Eine solche Spezies könnte dann die Sonden und Radiosignale nutzen, um die Absender zu finden und anzugreifen. Diese Angst spielt bis heute eine Rolle, wenn beispielsweise darüber diskutiert wird, ob man bei Radiobotschaften ins All oder den mit Sonden mitgeschickten Piktogrammen unseren Absender und den Standort der Erde angeben sollte. Entsprechend vorsichtig könnte auch eine außerirdische Zivilisation vorgehen: „Erfahrene extraterrestrische Intelligenzen wären diesem Szenario zufolge sehr vorsichtig, nicht zu viele elektromagnetische Signale ins All hinausdringen zu lassen“, konstatiert Brin.

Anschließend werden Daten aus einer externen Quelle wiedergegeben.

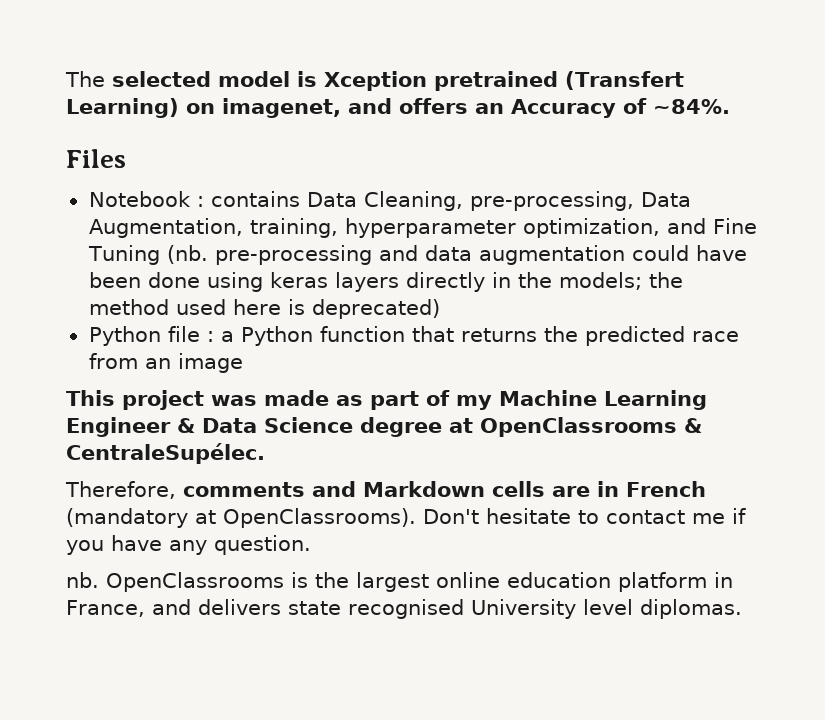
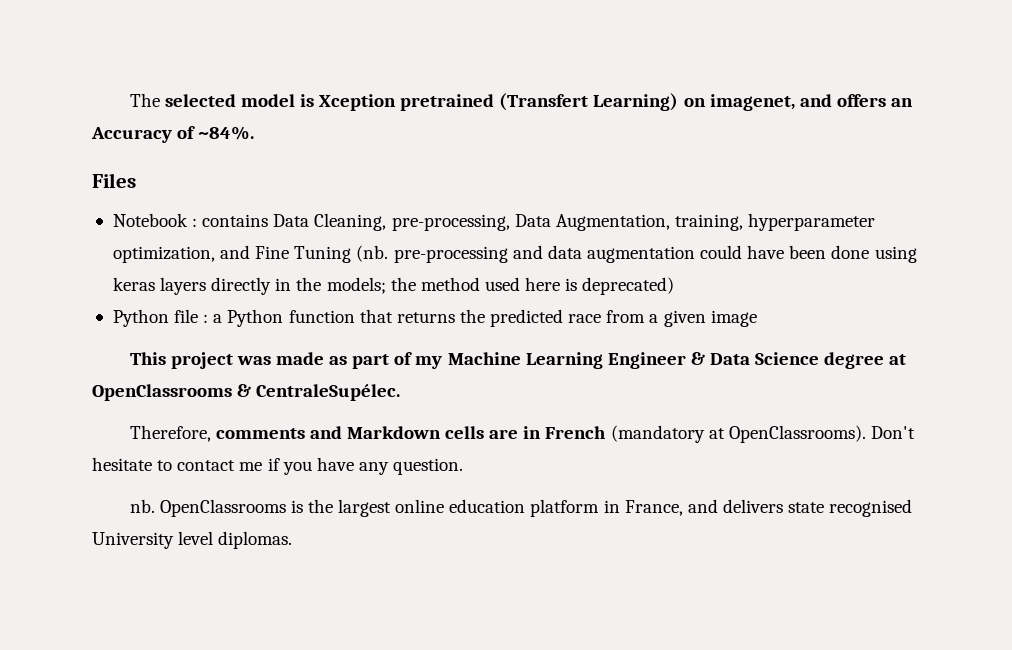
[144,358,171,369] an -> [649,310,706,327] a given

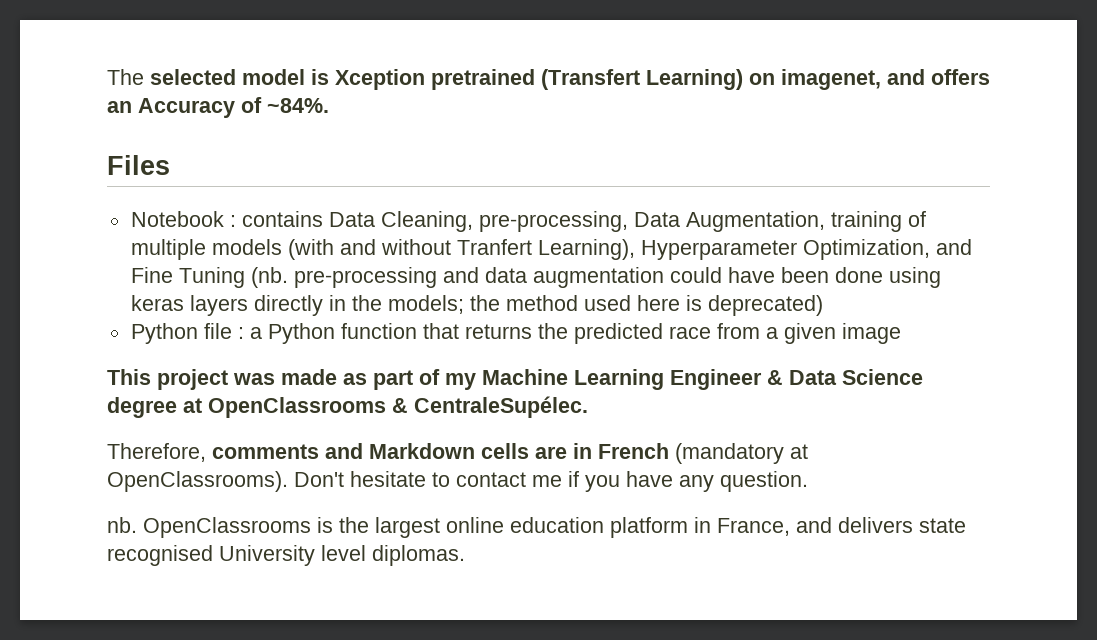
[674,213,876,231] [112,246,215,263] training, hyperparameter optimization, -> [830,211,926,232] [130,239,930,260] training of multiple models (with and without Tranfert Learning), Hyperparameter Optimization,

Wenn wir bisher nichts von Aliens gehört haben, könnte dies demnach schlicht daran liegen, dass sie keinen Kontakt wollen. Möglicherweise ist die Überlebenschance einer planetarischen Zivilisation schlicht größer, wenn sie isoliert bleibt.

Neutrinostrahlen statt Radiowellen?

Doch es gibt noch eine weitere, weniger düstere Erklärung für das Fermi-Paradox: Wer sagt, dass technologisch weit überlegene Zivilisationen überhaupt auf so altmodische Weise wie mit Radiosignalen kommunizieren? Bisher sind alle SETI-Bemühungen darauf ausgerichtet, nach genau den Signalen zu suchen, wie auch wir sie absichtlich und unabsichtlich ins All hinaus senden. Doch selbst die menschliche Technologie ist schon wieder im Wandel begriffen: Die Ära der Radiokommunikation wird zunehmend durch optische Datenübertragung per Laser und Glasfaser abgelöst.

Ähnliches könnte bei Außerirdischen der Fall sein: Es ist durchaus wahrscheinlich, dass höherentwickelte Zivilisationen die Ära der Radiokommunikation längst hinter sich gelassen haben. Vielleicht nutzen sie eine Technologie, die wir noch nicht kennen oder nicht detektieren können. Auch das könnte einer Erklärung für das Fermi-Paradox sein, meint auch der Physiker Paul Davies, Leiter der SETI-Arbeitsgruppe der International Academy of Astronautics. In seinem 2010 veröffentlichten Buch „The Eerie Silence“ vermutete er, dass hochentwickelte Aliens beispielsweise Neutrino-Strahlen oder andere für uns exotische Kommunikationstechnologien nutzen könnten.

Auch Carl Sagan hielt es schon vor mehr als 40 Jahren für durchaus möglich, dass wir außerirdische Signale gar nicht detektieren können: „Warum erwarten wir, dass es einfach wäre, die Manifestationen einer sehr fortgeschrittenen Kommunikation zu erkennen? Entspricht unsere Situation nicht eher der eines isolierten Naturvolks in der Amazonasregion, dem die Werkzeuge fehlen, um die starken Radio- und Fernsehsignale zu detektieren, die sie überall umgeben?“, erklärte er 1979 in einem Vortrag.

Sollten Sagan und Davies Recht haben, dann stehen die Chancen für die Suche nach extraterrestrischen Lebenszeichen eher schlecht – es sei denn, wir finden zufällig die Signale einer Zivilisation, die noch nicht viel weiter entwickelt ist als wir selbst.